In dem Zusammenhang haben wir die Befürchtung geäußert, dass die Absicherungsstrategie der politischen Ebene, wenn man auf den dreistufigen Aufbau verzichtet, der eine Absicherung nach oben wie nach unten beinhaltet, ein größeres Gewicht bekommt, sollte es zu spektakulären Ereignissen kommen. Darauf haben wir in diesem Zusammenhang nur hingewiesen, denn man kann in den Strafvollzug auch ganz subtil eingreifen. Aus anderen Bundesländern wird kommuniziert, dass das Budget - wenn die Budgetierung schon eingeführt ist - mitunter von Versagensquoten abhängig gemacht wird. Man kann auch eine Quote für das Urlaubsversagen festlegen und dann das Budget reduzieren.

Das ist eine ganz subtile Art, auf die Entscheidungspraxis in den Vollzugseinrichtungen einzuwirken. Mit so etwas möchten wir eigentlich nicht konfrontiert werden. Wir haben nur zum Ausdruck gebracht, dass wir bislang nichts davon gespürt haben und unsere Arbeit im Wesentlichen an sachlichen Gegebenheiten ausrichten konnten.

Dr. Karl Drexler (Leiter der Vollzugsdirektion Österreich): Vielleicht am Rande noch ein paar Informationen, nachdem ich nicht direkt angesprochen worden bin. Dem österreichischen Strafvollzug hat man immer vorgeworfen, dass er an strategischer Untersteuerung leide. Das hat gestimmt. Das Ministerium war dazu nicht in der Lage. Es hat klassifiziert, das heißt, es hat Einzelentscheidungen getroffen, welcher Insasse in welche Anstalt kommt. Es hat den Strafvollzugsort geändert. Das heißt, wenn er klassifiziert war, hat man ihn von einer Anstalt in die andere gegeben. Es wurden Inspektionen durchgeführt.
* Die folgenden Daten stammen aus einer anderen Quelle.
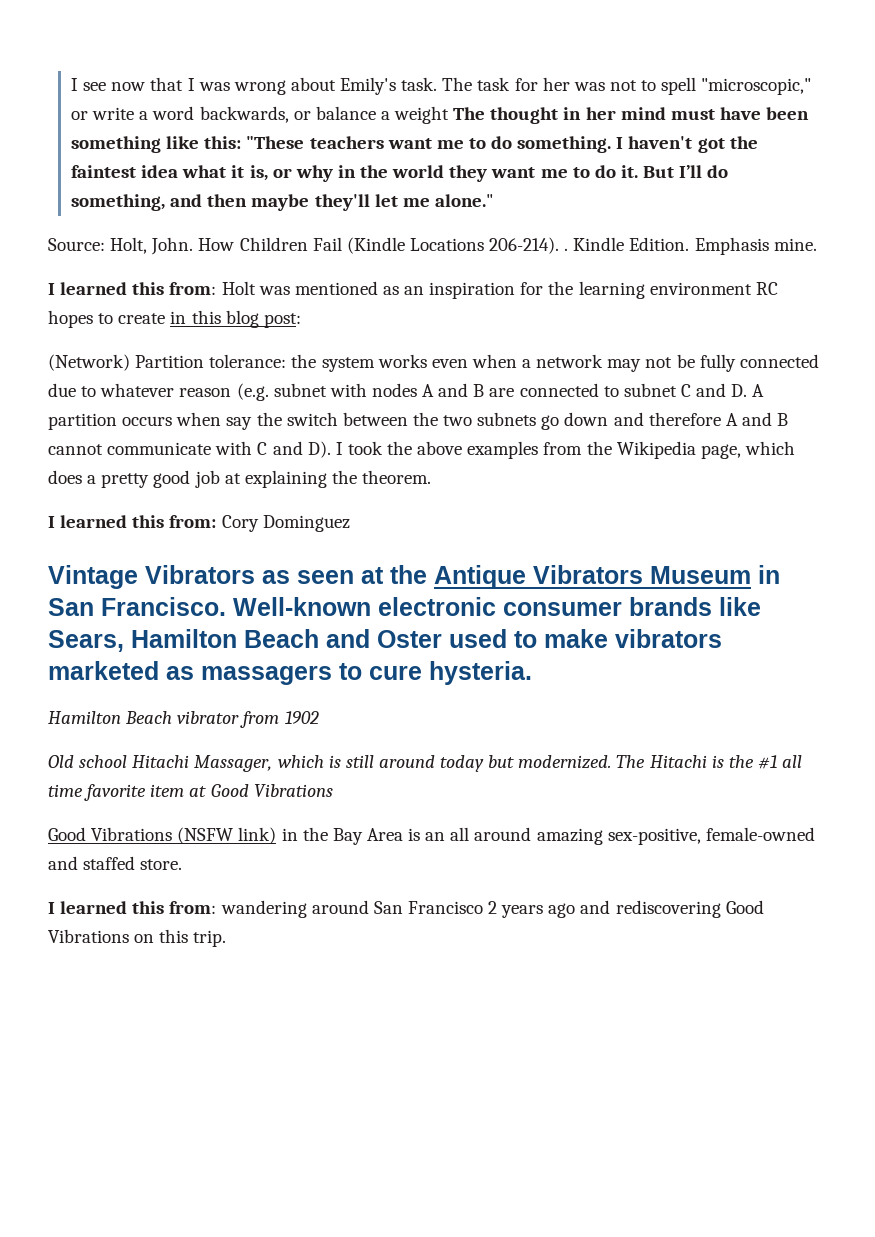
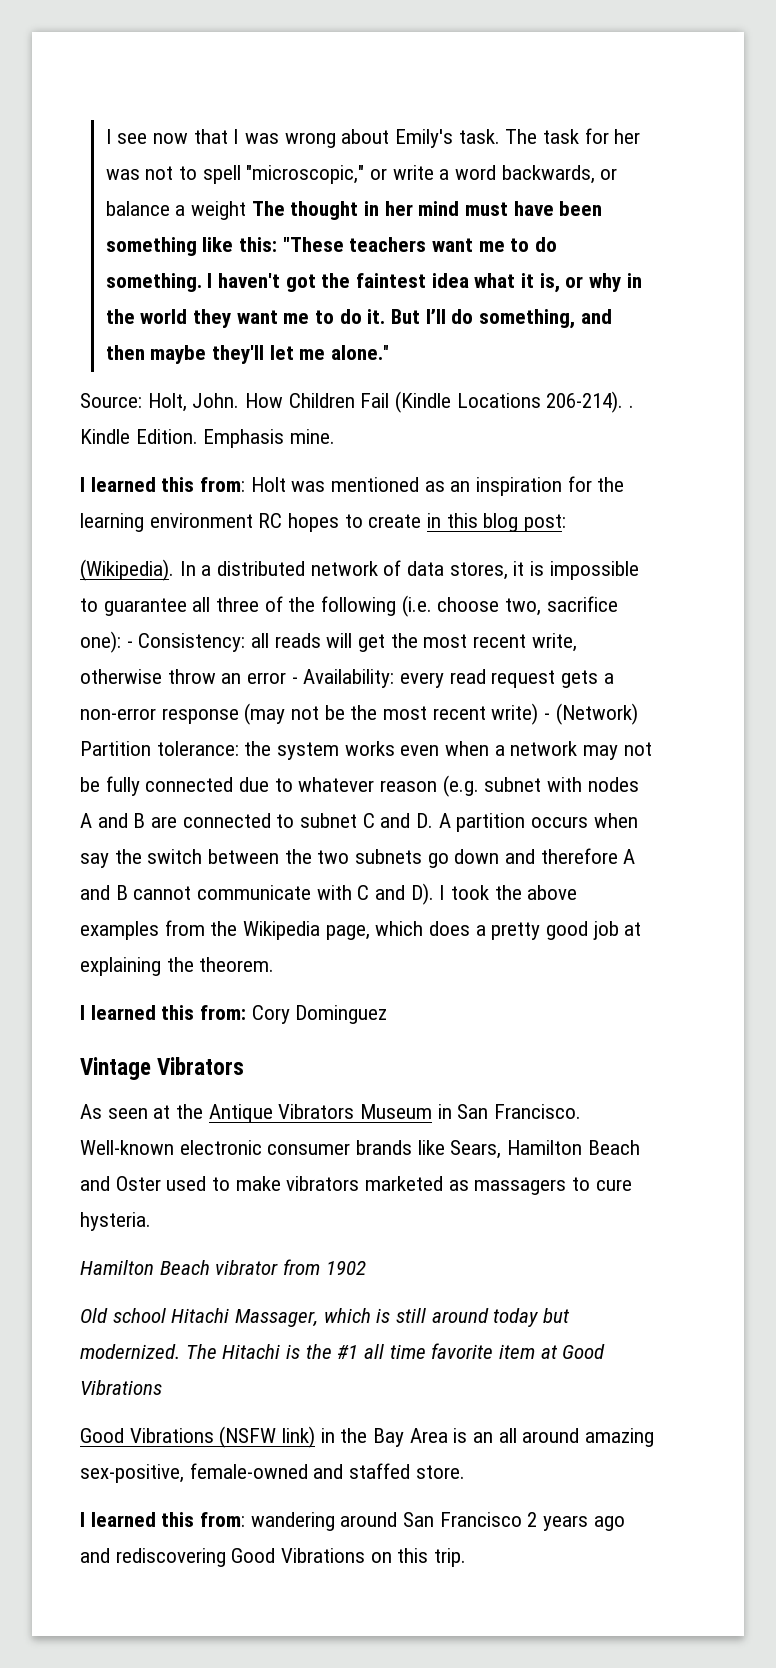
(301, 320) none -> [80,559,639,581] [80,595,618,617] [80,631,577,653] [80,669,614,688] [80,703,551,725] (Wikipedia). In a distributed network of data stores, it is impossible to guarantee all three of the following (i.e. choose two, sacrifice one): - Consistency: all reads will get the most recent write, otherwise throw an error - Availability: every read request gets a non-error response (may not be the most recent write) -
[262,570,290,584] as -> [80,1104,102,1119] // As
Es ist nicht zwingend notwendig, dass ein Ministerium kontrolliert, ob die Hygienevorschriften in der Küche oder die Besuchszeiten eingehalten werden. Das kann durchaus auch von einer operativ arbeitenden Mittelbehörde erledigt werden. Wir haben die Bauangelegenheiten sehr intensiv betrieben. Es waren furchtbare Sitzungen. Ich kann mich daran erinnern, dass sich vier Abteilungsleiter - nach Ihrer Definition Referatsleiter - an einem Vormittag darüber gestritten haben, wie der Portier in einer Justizvollzugsanstalt besoldungsrechtlich eingestuft wird.

Auch wir haben die Probleme mit den Todesfällen. Das ist im Prinzip genau dasselbe.

Nur läuft das bei uns über die Vollzugsdirektion. Eine Rufbereitschaft war im Ministerium nicht umzusetzen. Jetzt haben wir eine Rufbereitschaft. Über diese Rufbereitschaft werde ich bei besonderen Vorkommnissen informiert. Ich werde die Frau Bundesministerin - bzw. in erster Linie ihr Sekretariat, in zweiter Linie den Abteilungsleiter, der sich um die Strafvollzugsangelegenheiten kümmert - verständigen. Auch die Lenkung im Krisenfall liegt bei der Vollzugsdirektion. Sie hat die Arbeitsgruppen, die dann einzusetzen wären, zu führen und arbeitet unmittelbar der Frau Ministerin zu.

Vorsitzender Dr. Robert Orth: Meine Dame, meine Herren Sachverständigen! Wir haben Sie hier intensiv befragen können. Sie tragen mit Ihren Anregungen sicherlich zur Meinungsbildung bei. Insofern danke ich Ihnen im Namen der Mitglieder des Ausschusses ganz herzlich für Ihr Kommen und für Ihre Ausführungen.

Wir müssen jetzt beschließen, wie wir weiter verfahren. Im Vorfeld haben wir uns mit Blick auf die Terminierung des nächsten Plenums darauf geeinigt, heute hier zu beschließen, am 6. Juni 2007 die abschließende Beratung und Abstimmung im Ausschuss vorzunehmen. ich bitte Sie, mir durch Kopfnicken zu signalisieren, dass wir so verfahren können. - Dann haben wir das so beschlossen.